The task
Your answer should be the lines of the listing that contain the word "searchbox".

Provided material
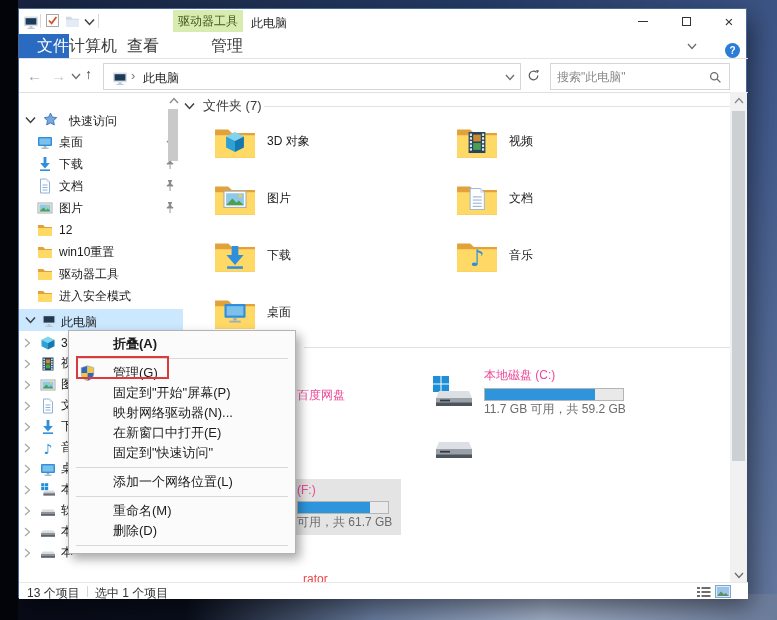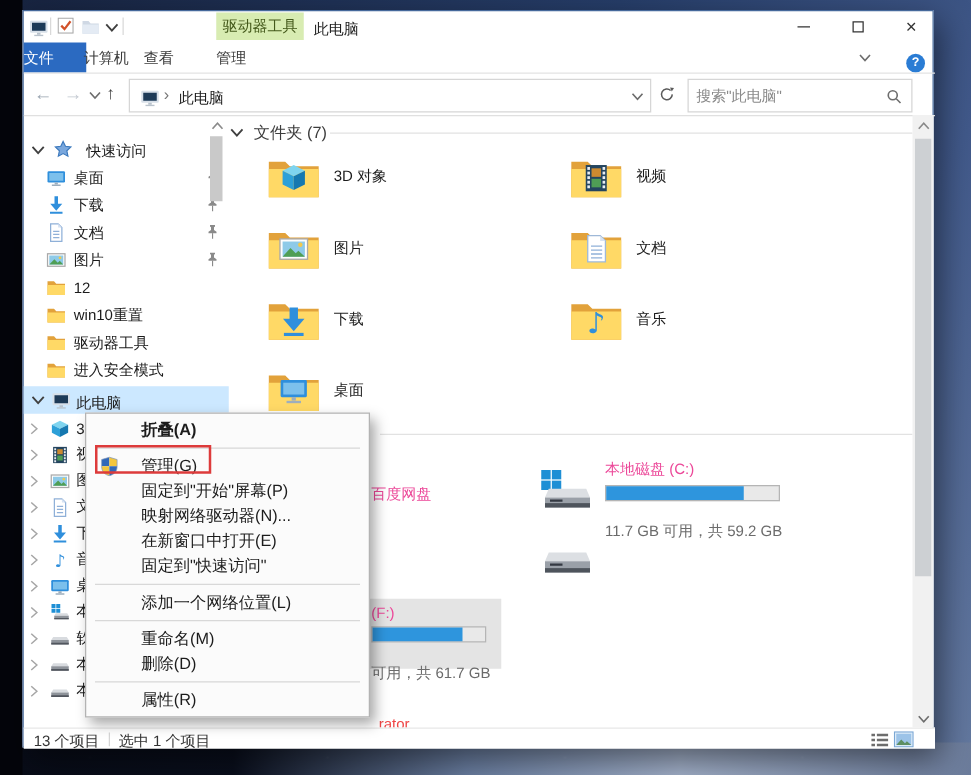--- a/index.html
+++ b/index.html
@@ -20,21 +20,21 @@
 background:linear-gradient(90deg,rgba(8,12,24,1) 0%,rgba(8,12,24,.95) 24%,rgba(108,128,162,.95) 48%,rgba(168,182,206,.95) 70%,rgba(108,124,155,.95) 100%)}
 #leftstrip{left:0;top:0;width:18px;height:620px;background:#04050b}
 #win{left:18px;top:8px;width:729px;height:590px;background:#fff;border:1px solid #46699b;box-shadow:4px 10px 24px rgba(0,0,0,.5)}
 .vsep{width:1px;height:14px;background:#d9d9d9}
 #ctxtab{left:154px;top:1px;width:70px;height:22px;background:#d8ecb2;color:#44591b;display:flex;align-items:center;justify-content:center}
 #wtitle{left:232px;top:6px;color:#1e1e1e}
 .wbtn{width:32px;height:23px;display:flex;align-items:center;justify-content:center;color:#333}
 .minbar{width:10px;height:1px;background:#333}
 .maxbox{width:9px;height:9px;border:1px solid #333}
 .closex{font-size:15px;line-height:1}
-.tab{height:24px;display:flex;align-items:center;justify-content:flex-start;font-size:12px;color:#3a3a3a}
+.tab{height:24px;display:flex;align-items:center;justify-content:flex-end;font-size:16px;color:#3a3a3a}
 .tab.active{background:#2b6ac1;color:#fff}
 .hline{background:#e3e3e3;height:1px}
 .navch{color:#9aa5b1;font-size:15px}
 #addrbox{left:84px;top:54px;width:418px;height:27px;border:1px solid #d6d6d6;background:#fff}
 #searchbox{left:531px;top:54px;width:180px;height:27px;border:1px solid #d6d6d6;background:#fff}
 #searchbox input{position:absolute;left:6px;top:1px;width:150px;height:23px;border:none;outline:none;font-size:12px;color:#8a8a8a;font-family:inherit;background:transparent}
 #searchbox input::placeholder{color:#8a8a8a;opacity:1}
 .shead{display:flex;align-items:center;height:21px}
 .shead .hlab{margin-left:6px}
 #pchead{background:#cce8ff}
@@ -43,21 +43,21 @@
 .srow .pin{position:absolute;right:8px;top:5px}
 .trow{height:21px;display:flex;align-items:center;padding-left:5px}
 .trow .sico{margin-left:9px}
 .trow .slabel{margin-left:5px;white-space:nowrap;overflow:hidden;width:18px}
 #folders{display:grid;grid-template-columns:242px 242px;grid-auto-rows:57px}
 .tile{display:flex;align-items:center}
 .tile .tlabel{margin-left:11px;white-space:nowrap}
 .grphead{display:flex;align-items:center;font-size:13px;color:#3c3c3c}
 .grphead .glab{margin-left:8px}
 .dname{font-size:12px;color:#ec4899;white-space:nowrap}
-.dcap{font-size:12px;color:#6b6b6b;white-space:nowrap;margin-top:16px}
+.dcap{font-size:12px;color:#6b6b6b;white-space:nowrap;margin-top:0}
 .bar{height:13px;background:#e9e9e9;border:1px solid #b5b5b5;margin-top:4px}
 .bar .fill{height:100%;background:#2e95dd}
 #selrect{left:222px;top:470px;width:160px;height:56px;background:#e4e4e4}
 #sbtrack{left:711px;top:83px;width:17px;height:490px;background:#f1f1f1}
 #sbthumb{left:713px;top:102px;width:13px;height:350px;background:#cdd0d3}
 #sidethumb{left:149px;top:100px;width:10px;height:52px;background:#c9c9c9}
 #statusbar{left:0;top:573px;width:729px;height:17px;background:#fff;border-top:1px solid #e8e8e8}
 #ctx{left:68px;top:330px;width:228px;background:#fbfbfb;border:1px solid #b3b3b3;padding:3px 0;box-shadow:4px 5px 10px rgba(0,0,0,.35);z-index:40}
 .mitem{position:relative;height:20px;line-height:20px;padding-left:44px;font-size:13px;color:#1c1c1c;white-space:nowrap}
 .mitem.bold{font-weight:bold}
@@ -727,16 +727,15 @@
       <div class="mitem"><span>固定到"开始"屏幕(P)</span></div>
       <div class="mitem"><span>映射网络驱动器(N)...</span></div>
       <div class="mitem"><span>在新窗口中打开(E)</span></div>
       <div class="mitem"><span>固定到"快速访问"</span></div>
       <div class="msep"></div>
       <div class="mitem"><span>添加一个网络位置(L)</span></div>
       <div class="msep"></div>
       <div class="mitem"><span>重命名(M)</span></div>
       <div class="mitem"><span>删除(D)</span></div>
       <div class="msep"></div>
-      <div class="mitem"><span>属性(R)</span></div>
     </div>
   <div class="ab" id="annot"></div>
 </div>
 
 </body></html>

...

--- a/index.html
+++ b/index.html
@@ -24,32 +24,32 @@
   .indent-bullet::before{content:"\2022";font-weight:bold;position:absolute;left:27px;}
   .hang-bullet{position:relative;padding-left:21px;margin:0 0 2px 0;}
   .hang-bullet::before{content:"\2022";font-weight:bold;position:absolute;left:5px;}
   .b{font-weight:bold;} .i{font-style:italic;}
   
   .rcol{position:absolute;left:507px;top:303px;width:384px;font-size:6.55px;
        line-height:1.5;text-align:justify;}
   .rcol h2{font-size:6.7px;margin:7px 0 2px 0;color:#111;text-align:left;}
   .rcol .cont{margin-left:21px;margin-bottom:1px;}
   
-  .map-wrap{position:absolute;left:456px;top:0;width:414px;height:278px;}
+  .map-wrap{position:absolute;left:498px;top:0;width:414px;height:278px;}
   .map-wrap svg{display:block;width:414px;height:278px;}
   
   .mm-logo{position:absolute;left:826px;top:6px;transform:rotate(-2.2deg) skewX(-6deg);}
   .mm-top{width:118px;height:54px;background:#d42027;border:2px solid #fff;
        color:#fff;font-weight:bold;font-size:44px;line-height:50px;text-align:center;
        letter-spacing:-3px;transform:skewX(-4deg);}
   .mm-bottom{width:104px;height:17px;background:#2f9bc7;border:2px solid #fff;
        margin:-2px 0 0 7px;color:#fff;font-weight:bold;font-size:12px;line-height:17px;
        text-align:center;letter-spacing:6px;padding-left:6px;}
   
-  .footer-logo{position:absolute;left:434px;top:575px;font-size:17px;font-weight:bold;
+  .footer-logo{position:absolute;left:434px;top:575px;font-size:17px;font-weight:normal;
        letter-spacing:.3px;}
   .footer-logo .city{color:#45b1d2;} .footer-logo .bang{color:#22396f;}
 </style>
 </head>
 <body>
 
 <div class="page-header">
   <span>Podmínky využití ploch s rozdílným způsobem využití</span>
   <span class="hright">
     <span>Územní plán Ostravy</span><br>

The completed task
 #searchbox{left:531px;top:54px;width:180px;height:27px;border:1px solid #d6d6d6;background:#fff}
 #searchbox input{position:absolute;left:6px;top:1px;width:150px;height:23px;border:none;outline:none;font-size:12px;color:#8a8a8a;font-family:inherit;background:transparent}
 #searchbox input::placeholder{color:#8a8a8a;opacity:1}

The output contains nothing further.